Build a Named Entity Recognition App with Streamlit | by Nikos Kafritsas | Aug, 2022

By Jessie Hobb On Sep 1, 2022

From building the app to deployment — with code included

NER App with Streamlit, image by author (Source)

In my previous article, we fine-tuned a Named Entity Recognition (NER) model, trained on the wnut_17[1] dataset.

In this article, we show step-by-step how to integrate this model with Streamlit and deploy it using HugginFace Spaces. The goal of this app is to tag input sentences per user request in real time.

Also, keep in mind, that contrary to trivial ML models, deploying a large language model on Streamlit is tricky. We also address those challenges.

Let’s dive in!

Streamlit is an easy-to-use tool for creating interactive applications that sit on top of a data science project.

There are similar ML-friendly tools like Dash and Gradio. Each one has its strengths. For example, Gradio has an amazing drag-and-drop component, suitable for image classification models.

In general, I prefer Streamlit because:

It has a spectacular trajectory so far — during the past year, Streamlit has been releasing major updates at least once a month.
It has a strong community. Members at discussion forums are super-helpful. Also, you can upload your app for free on Streamlit Cloud. If your app is interesting, the community managers will reach out to you and feature your app on the Streamlit website! They may even send you gifts!

Apart from growth and strong community, Streamlit is a fully-fledged tool, suitable for interactive applications in every data science domain.

Next, let’s build our app!

The full example can be found here.

This article focuses on building and deploying our model with Streamlit.

If you want to learn more about how the model is produced, feel free to check my previous post.

There is one change though: We use the roberta-large model from HugginFace instead of bert-base. RoBERTa[2] introduced a few novelties like dynamic masking, which make RoBERTa superior to BERT.

Libraries

First, we need the following libraries. For clarity, take a look at the requirements.txt file:

pytorch-lightning==0.9.0
torch==1.10.0
torchtext==0.8.0
torchvision==0.11.1 
datasets==2.3.2
numpy==1.20.3
pandas==1.3.5
streamlit==1.11.1
transformers==4.12.5

Streamlit aesthetics

The goal is to make our app minimal and UX-friendly. And Streamlit is the right tool for this job.

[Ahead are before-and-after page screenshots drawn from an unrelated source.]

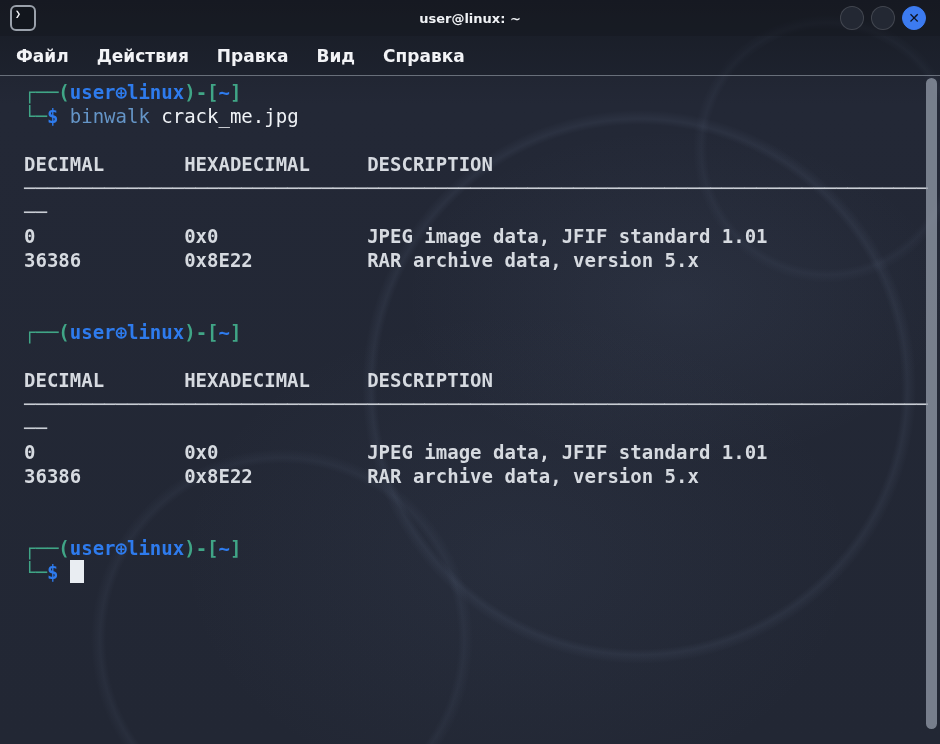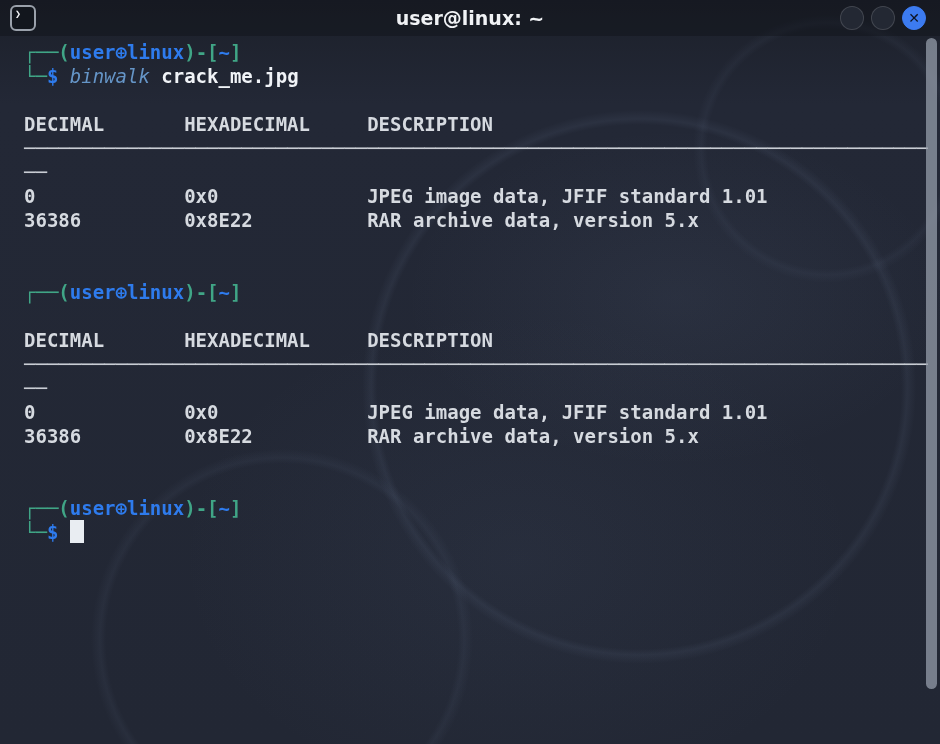--- a/index.html
+++ b/index.html
@@ -30,21 +30,21 @@
     border: 2px solid #9aa1ab; border-radius: 6px;
     background: #12161d;
   }
   .title-icon .glyph {
     position: absolute; left: 3px; top: 2px;
     color: #f2f4f7; font-size: 10px; font-weight: bold;
     font-family: "DejaVu Sans Mono", monospace; line-height: 10px;
   }
   .title {
     flex: 1; text-align: center;
-    color: #f0f2f5; font-size: 19px; font-weight: 600;
+    color: #f0f2f5; font-size: 13px; font-weight: 600;
   }
   .win-controls {
     position: absolute; right: 14px; top: 6px;
     display: flex; gap: 7px;
   }
   .wbtn {
     width: 24px; height: 24px; border-radius: 50%;
     background: #232833; border: 1px solid rgba(255,255,255,0.14);
     display: flex; align-items: center; justify-content: center;
     cursor: pointer;
@@ -71,22 +71,22 @@
   .screen {
     position: relative; height: 667px;
     padding: 4px 24px 0 24px;
     font-family: "DejaVu Sans Mono", "Liberation Mono", monospace;
     font-size: 19px; font-weight: 700;
     color: #d6dae0;
   }
   .line { height: 24px; line-height: 24px; white-space: pre; }
   .grn { color: #40a586; }
   .blu { color: #2e7bed; }
-  .cmd { color: #6595c7; font-weight: 400; font-style: italic; }
-  .arg { color: #f0f3f7; font-weight: 700; margin-top: 44px; }
+  .cmd { color: #6595c7; font-weight: 400; }
+  .arg { color: #f0f3f7; font-weight: 400; margin-top: 44px; }
   .sep { color: #c9cdd4; }
   .cursor {
     display: inline-block; width: 14px; height: 23px;
     background: #e9edf2; vertical-align: -4px;
   }
 
   
   .scrollbar {
     position: absolute; top: 2px; right: 3px; bottom: 4px; width: 11px;
   }
@@ -108,20 +108,27 @@
     <div class="title">user@linux: ~</div>
     <div class="win-controls">
       <div class="wbtn min"></div>
       <div class="wbtn max"></div>
       <div class="wbtn close">
           <span>✕</span>
         </div>
     </div>
   </div>
 
+  <div class="menubar">
+    <span class="menu-item">Файл</span>
+    <span class="menu-item">Действия</span>
+    <span class="menu-item">Правка</span>
+    <span class="menu-item">Вид</span>
+    <span class="menu-item">Справка</span>
+  </div>
 
   <div class="screen">
 
     <div class="line"><span class="grn">┌──(</span><span class="blu">user</span><span class="blu">⊕</span><span class="blu">linux</span><span class="grn">)-[</span><span class="blu">~</span><span class="grn">]</span></div>
     <div class="line"><span class="grn">└─</span><span class="blu">$ </span><span class="cmd">binwalk </span><span class="arg">crack_me.jpg</span></div>
     <div class="line"></div>
     <div class="line">DECIMAL       HEXADECIMAL     DESCRIPTION</div>
     <div class="line sep">───────────────────────────────────────────────────────────────────────────────</div>
     <div class="line sep">──</div>
     <div class="line">0             0x0             JPEG image data, JFIF standard 1.01</div>

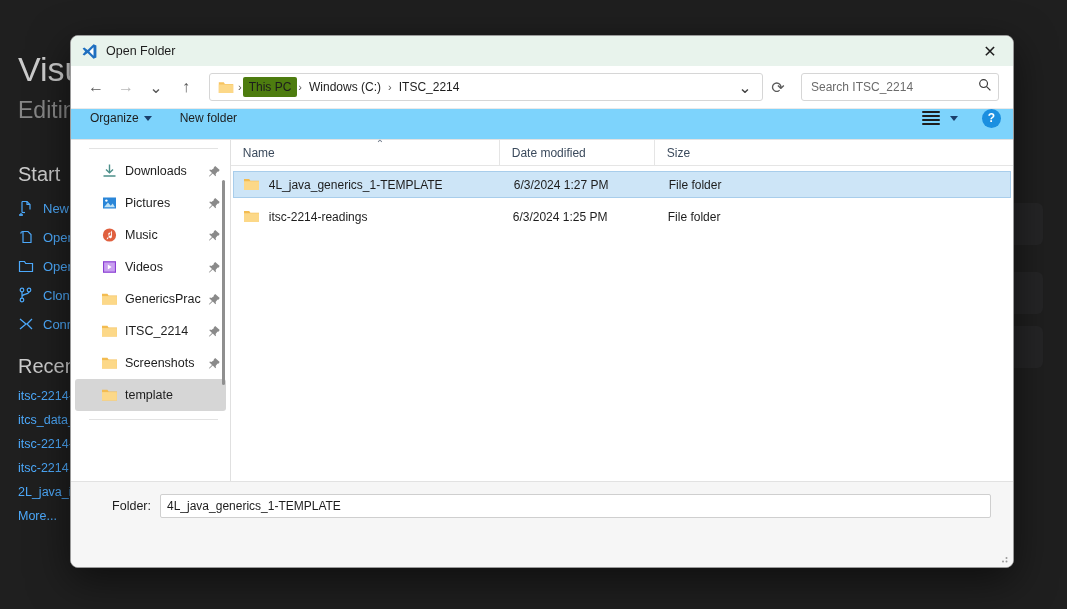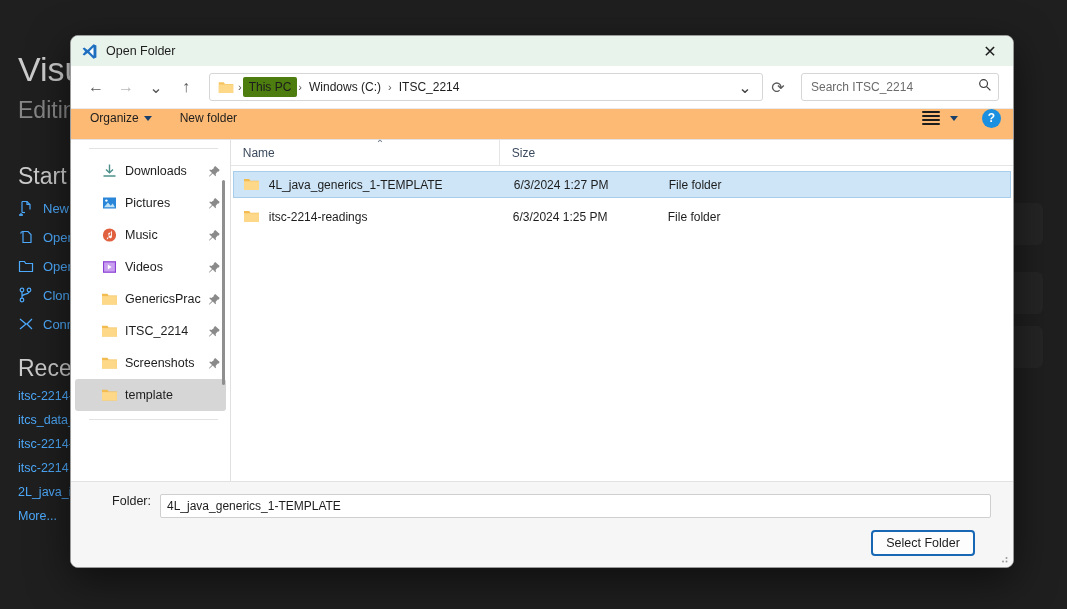--- a/index.html
+++ b/index.html
@@ -14,21 +14,21 @@
   .vsc-title {
     position: absolute; left: 18px; top: 50px;
     font-size: 34px; color: #cccccc; font-weight: 400; white-space: nowrap;
   }
   .vsc-sub {
     position: absolute; left: 18px; top: 97px;
     font-size: 23px; color: #878787; white-space: nowrap;
   }
   .vsc-section {
     position: absolute; left: 18px;
-    font-size: 23px; color: #cccccc; white-space: nowrap;
+    font-size: 20px; color: #cccccc; white-space: nowrap;
   }
   #start-heading { top: 163px; }
   #recent-heading { top: 355px; }
   .vsc-start-item {
     position: absolute; left: 18px;
     display: flex; align-items: center; gap: 9px;
     font-size: 13px; color: #4daafc; white-space: nowrap;
   }
   .vsc-start-icon { width: 16px; height: 16px; flex: 0 0 16px; color: #4daafc; }
   .vsc-recent-item {
@@ -105,21 +105,21 @@
   }
   #search-input {
     flex: 1 1 auto; border: none; outline: none; font-size: 12px;
     color: #1d1d1d; font-family: inherit; background: transparent; min-width: 0;
   }
   #search-input::placeholder { color: #6b6b6b; opacity: 1; }
 
   
   #cmdbar {
     height: 32px; flex: 0 0 32px;
-    background: #fdba74; border-top: 1px solid #eaeaea; border-bottom: 1px solid #e2e2e2;
+    background: #7dd3fc; border-top: 1px solid #eaeaea; border-bottom: 1px solid #e2e2e2;
     display: flex; align-items: center; padding: 0 12px 12px 14px; gap: 18px;
   }
   .cmd-item {
     font-size: 12px; color: #1d1d1d; display: flex; align-items: center; gap: 5px;
     padding: 3px 5px; border-radius: 3px; white-space: nowrap;
   }
   .cmd-caret { border-left: 4px solid transparent; border-right: 4px solid transparent;
                border-top: 5px solid #1a3f6b; display: inline-block; }
   #cmd-right { margin-left: auto; display: flex; align-items: center; gap: 10px; }
   #view-icon { width: 18px; height: 14px; display: flex; flex-direction: column; justify-content: space-between; }
@@ -186,21 +186,21 @@
   .cell-name { flex: 0 0 268px; padding-left: 10px; gap: 9px; }
   .row.selected .cell-name { padding-left: 9px; }
   .cell-date { flex: 0 0 155px; padding-left: 12px; }
   .cell-type { flex: 0 0 110px; padding-left: 12px; }
   .cell-size { flex: 0 0 80px; padding-left: 12px; }
   .row-folder-icon { width: 17px; height: 15px; flex: 0 0 17px; }
 
   
   #footer { flex: 0 0 86px; background: #f6f6f6; border-top: 1px solid #e2e2e2;
             position: relative; padding: 12px 22px 0 22px; }
-  #folder-row { display: flex; align-items: flex-start; }
+  #folder-row { display: flex; align-items: center; }
   #folder-label { font-size: 12.5px; color: #1d1d1d; width: 58px; text-align: right;
                   margin-right: 9px; white-space: nowrap; }
   #folder-input {
     flex: 1 1 auto; height: 24px; border: 1px solid #cfcfcf; background: #fff;
     font-size: 12px; color: #1d1d1d; padding: 0 6px; font-family: inherit; outline: none;
     border-radius: 2px;
   }
   #btn-row { display: flex; justify-content: flex-end; gap: 12px; margin-top: 12px; padding-right: 16px; }
   .dlg-btn {
     min-width: 104px; height: 26px; font-size: 12.5px; color: #1d1d1d;
@@ -490,20 +490,21 @@
         <div id="tree-thumb"></div>
       </div>
     </div>
 
     <div id="listpane">
       <div id="col-header">
         <div class="col col-name">
           <span>Name</span>
           <span id="sort-indicator">⌃</span>
         </div>
+        <div class="col col-date">Date modified</div>
         <div class="col col-size">Size</div>
       </div>
 
       <div id="rows">
         <div class="row selected">
           <span class="cell cell-name">
             <span class="row-folder-icon">
               <svg viewBox="0 0 17 15">
                   <path d="M1 2h5.2l1.2 1.7h8.6v9.3H1z" fill="#f3bc51"></path>
                   <path d="M1 4.3h15v8.7H1z" fill="#fcd888"></path>
@@ -533,21 +534,20 @@
       </div>
     </div>
   </div>
 
   <div id="footer">
     <div id="folder-row">
       <span id="folder-label">Folder:</span>
       <input id="folder-input" type="text" value="4L_java_generics_1-TEMPLATE" style="">
     </div>
     <div id="btn-row">
-      <button class="dlg-btn primary">Select Folder</button>
     </div>
     <span id="resize-grip">
       <svg viewBox="0 0 10 10" fill="#9a9a9a">
           <circle cx="8.5" cy="8.5" r="1"></circle>
           <circle cx="5" cy="8.5" r="1"></circle>
           <circle cx="8.5" cy="5" r="1"></circle>
         </svg>
     </span>
   </div>
 </div>

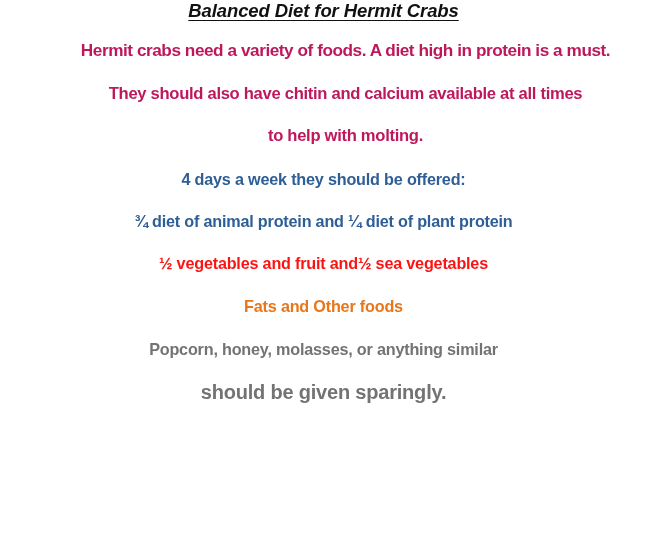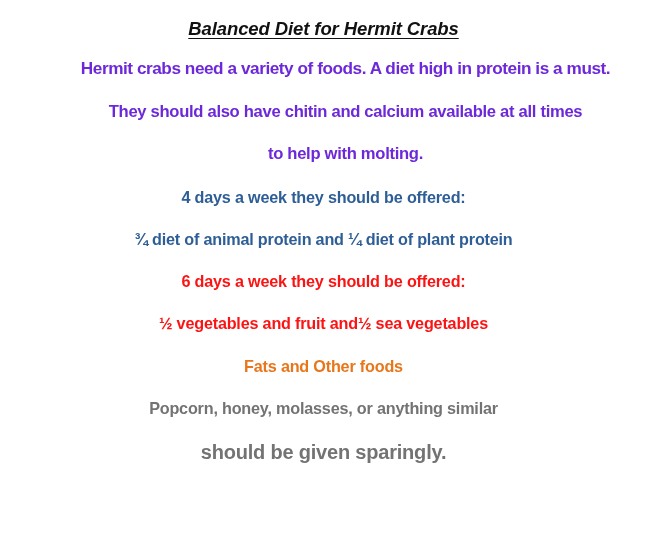--- a/index.html
+++ b/index.html
@@ -15,21 +15,20 @@
   }
   .page {
     width: 647px;
     height: 534px;
     box-sizing: border-box;
     background: #ffffff;
     position: relative;
     display: flex;
     flex-direction: column;
     align-items: center;
-    padding-top: 18px;
   }
   .doc-title {
     font-size: 18.5px;
     font-weight: bold;
     font-style: italic;
     text-decoration: underline;
     text-underline-offset: 3px;
     color: #111111;
     letter-spacing: -0.1px;
     text-align: center;
@@ -39,21 +38,21 @@
   }
   .line {
     text-align: center;
     font-weight: bold;
     white-space: nowrap;
     line-height: 1.15;
     letter-spacing: -0.15px;
     margin: 0;
   }
   .blk {
-    color: #6d28d9;
+    color: #be185d;
     margin-left: 44px;
   }
   .intro-1 {
     font-size: 17.2px;
     margin-bottom: 23px;
     letter-spacing: -0.45px;
   }
   .intro-2 {
     font-size: 16.6px;
     margin-bottom: 23px;
@@ -94,21 +93,20 @@
   <p class="line blk intro-1">Hermit crabs need a variety of foods. A diet high in protein is a must.</p>
 
   <p class="line blk intro-2">They should also have chitin and calcium available at all times</p>
 
   <p class="line blk intro-3">to help with molting.</p>
 
   <p class="line blue sec-head">4 days a week they should be offered:</p>
 
   <p class="line blue sec-body">¾ diet of animal protein and ¼ diet of plant protein</p>
 
-  <p class="line red sec-head">6 days a week they should be offered:</p>
 
   <p class="line red sec-body">½ vegetables and fruit and½ sea vegetables</p>
 
 
   <p class="line orange sec-body">Fats and Other foods</p>
 
   <p class="line purple sec-head">Popcorn, honey, molasses, or anything similar</p>
 
   <p class="line purple sec-body-last">should be given sparingly.</p>
 

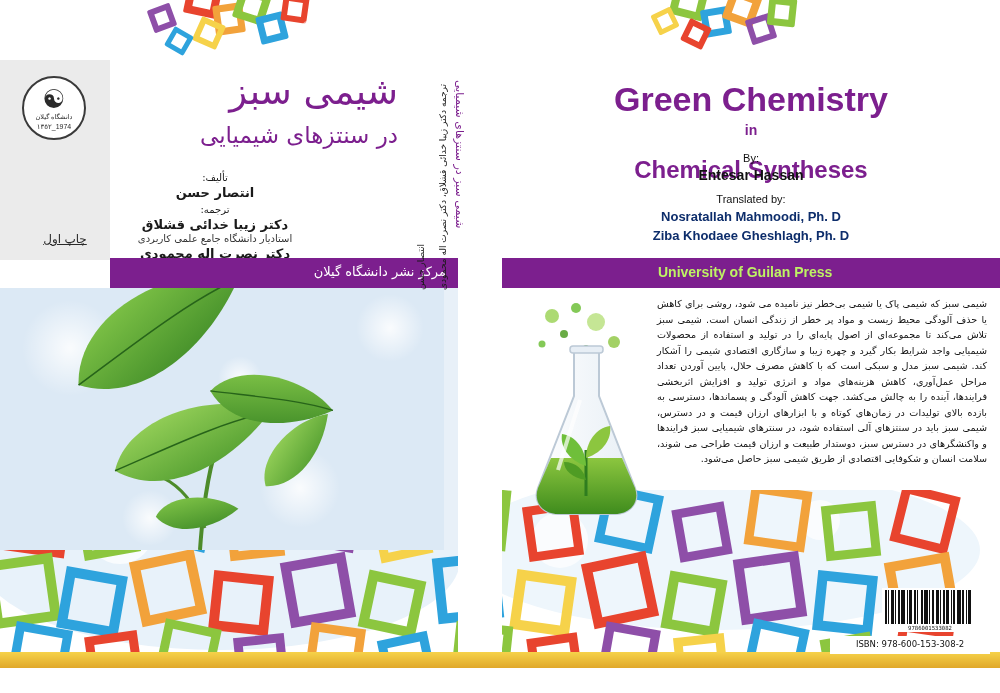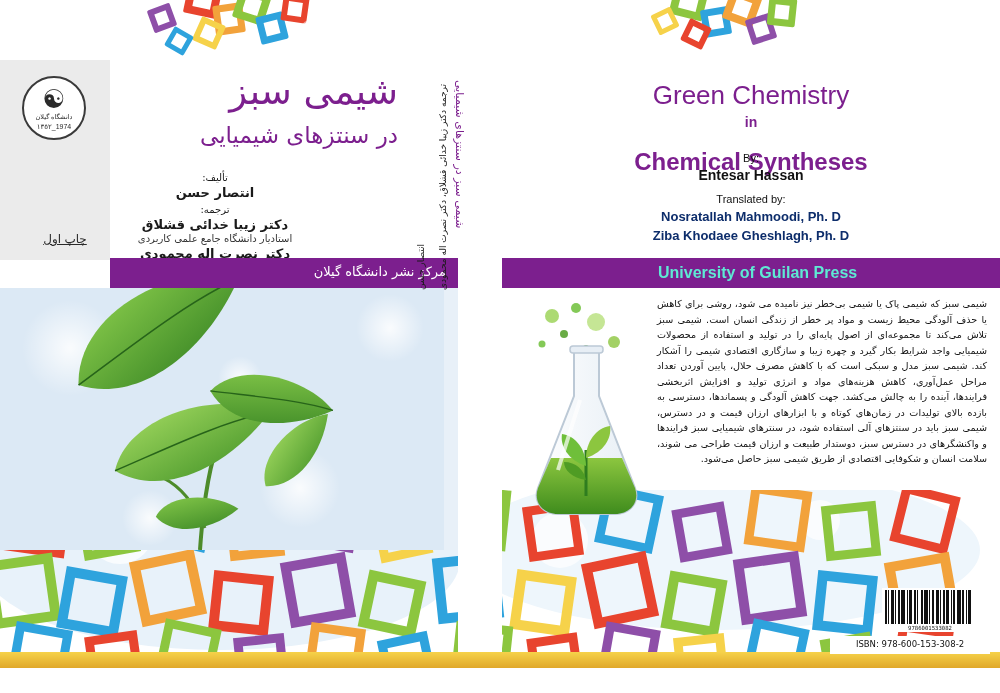--- a/index.html
+++ b/index.html
@@ -161,22 +161,22 @@
     font-family: "DejaVu Sans", sans-serif;
   }
   .purple-bar-right {
     position: absolute;
     left: 0; top: 198px; width: 498px; height: 30px;
     background: #7c1f8e;
   }
   .purple-bar-right .txt {
     position: absolute;
     left: 156px; top: 6px;
-    color: #5eead4;
-    font-size: 16px;
+    color: #bef264;
+    font-size: 14px;
     font-weight: bold;
   }
 
   
   .leaf-art {
     position: absolute;
     left: 0; top: 228px; width: 458px; height: 262px;
     overflow: hidden;
     background: linear-gradient(150deg,#e9f3fb 0%, #dbeaf6 40%, #cfe3f2 100%);
   }
@@ -219,21 +219,21 @@
     font-family: "DejaVu Sans", sans-serif;
   }
 
   
   .en-title {
     position: absolute;
     left: 0; width: 498px; top: 20px;
     text-align: center;
     color: #7c1f8e;
   }
-  .en-title .l1 { font-size: 26px; font-weight: normal; }
+  .en-title .l1 { font-size: 34px; font-weight: bold; }
   .en-title .l2 { font-size: 14px; margin-top: 3px; font-weight: bold; }
   .en-title .l3 { font-size: 24px; font-weight: bold; margin-top: 18px; }
   .en-by {
     position: absolute;
     left: 0; width: 498px; top: 92px;
     text-align: center;
     color: #111;
   }
   .en-by .by { font-size: 11px; }
   .en-by .author { font-size: 14px; font-weight: bold; margin-top: 3px; }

Let’s set up the page’s metadata:

In 2 lines of code, we have set up the page’s headers, title, and favicon.

Load the model

We create the load_model function for this task:

Notice the following:

We use the @st.cache decorator to cache our model — because it’s too large(~2BG), we don’t want to reload it every time.
We use the allow_output_mutation=True to tell Streamlit that our model should be treated as an immutable object — a singleton.

Add helper functions for tags generation

Next, we add our helper functions. We will use the tag_sentence function later to generate tags for the input sentence.

Add helper function for downloading results

Sometimes, it’s helpful if a user can download the prediction results as a separate file (e.g. for later usage).

Streamlit API provides the st.download_button for such purposes. We will show how to convert our results into CSV, text, and JSON formats. For this task, we use the following helper functions:

The download buttons will look like this:

Note: There is currently a bug in Streamlit, where sometimes the file is not properly downloaded.

Alternatively, we can create the download button in a custom way. The code for this component is included in the app’s code, as a comment.

Create the form

We have now concluded the setup and we are ready to construct our data pipeline.

The app should do the following:

Ingest the user input.
Check if the input sentence is empty.
Check if the user input sentence contains a single word (there’s no point tagging a single word).
If everything is ok, load our model and calculate the tags for the input sentence.
Render the results in the UI.

Thus, we have:

And that’s it! The text form will look like this:

Optional — add an ‘About’ section

For UX purposes, we can add an About section at the bottom of this page:

This is how this section is displayed:

Currently, there 3 ways to deploy the Streamlit app for free:

Streamlit cloud
Hugginface Spaces
Heroku

All options are super-easy — at no cost, and no containers are required.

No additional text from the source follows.